Rather than expose a single API for supporting distributed OSGi services, ECF is structured as a layered set of APIs, so as to support as many use cases for distributed systems as possible. So, rather than require that all applications use a single API for all their remoting needs, we allow applications to decide what mechanisms they need for their particular use case.

Here is a diagram to show the relationship between the various components within ECF's implementation of distributed OSGi

Distributedosgi.png

At the Top: RFC119

At the top of the stack shown above is the implementation of the two major components of RFC119, discovery and distribution. We have a Getting Started with ECF's RFC119 Implementation that has sample code and shows how to setup, register, and publish a remote service, and how to write a consumer of that remote service using the standard ServiceTracker.
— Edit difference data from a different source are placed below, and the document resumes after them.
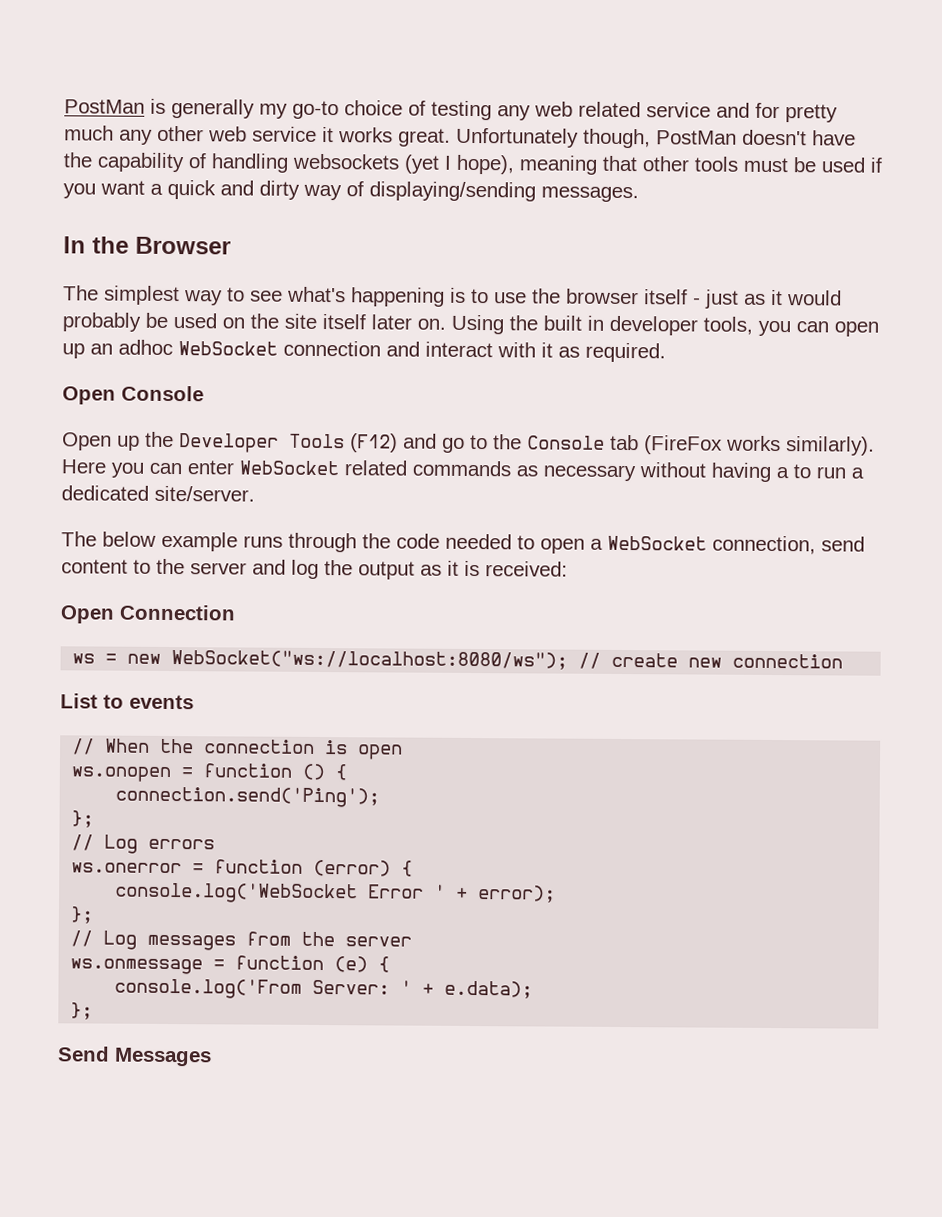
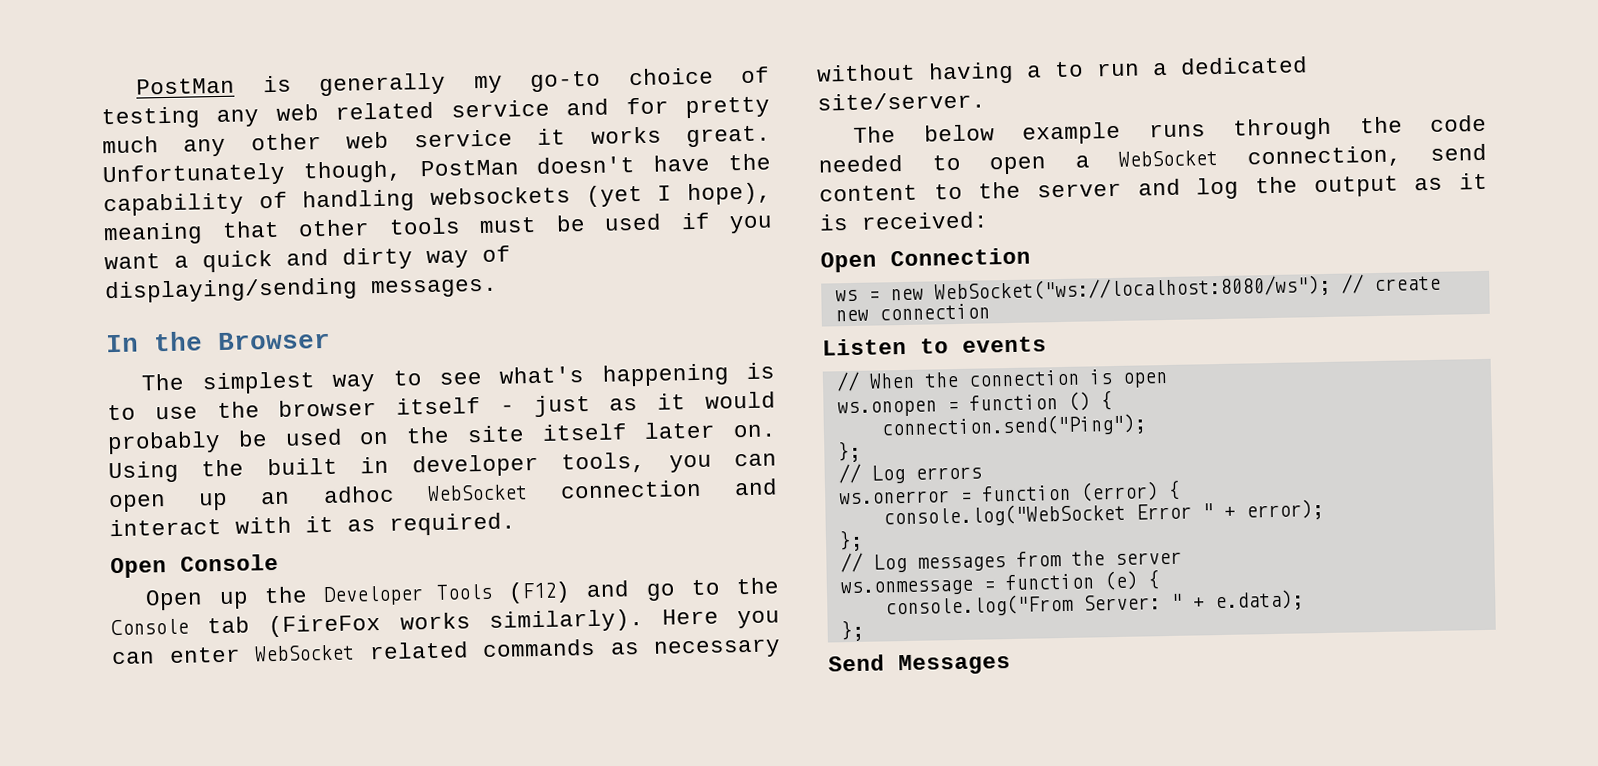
- List to events
+ Listen to events
- connection.send('Ping');
+ connection.send("Ping");
- console.log('WebSocket Error ' + error);
+ console.log("WebSocket Error " + error);
- console.log('From Server: ' + e.data);
+ console.log("From Server: " + e.data);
For reference, this top-level is implemented via three small bundles:

org.eclipse.ecf.osgi.services: Implementation of RFC119-defined interface classes (11k).

org.eclipse.ecf.services.osgi.discovery: Implementation of RFC119 discovery based upon the ECF Discovery API. Also includes provisional API to extend and/or customize the behavior of the implementation. See here for the package javadocs (32k).

org.eclipse.ecf.services.osgi.distribution: Implementation of RFC119 distribution based upon the ECF Remote Services API. Also includes provisional API to extend and/or customize the runtime behavior of the implementation. See here for the package javadocs (53k).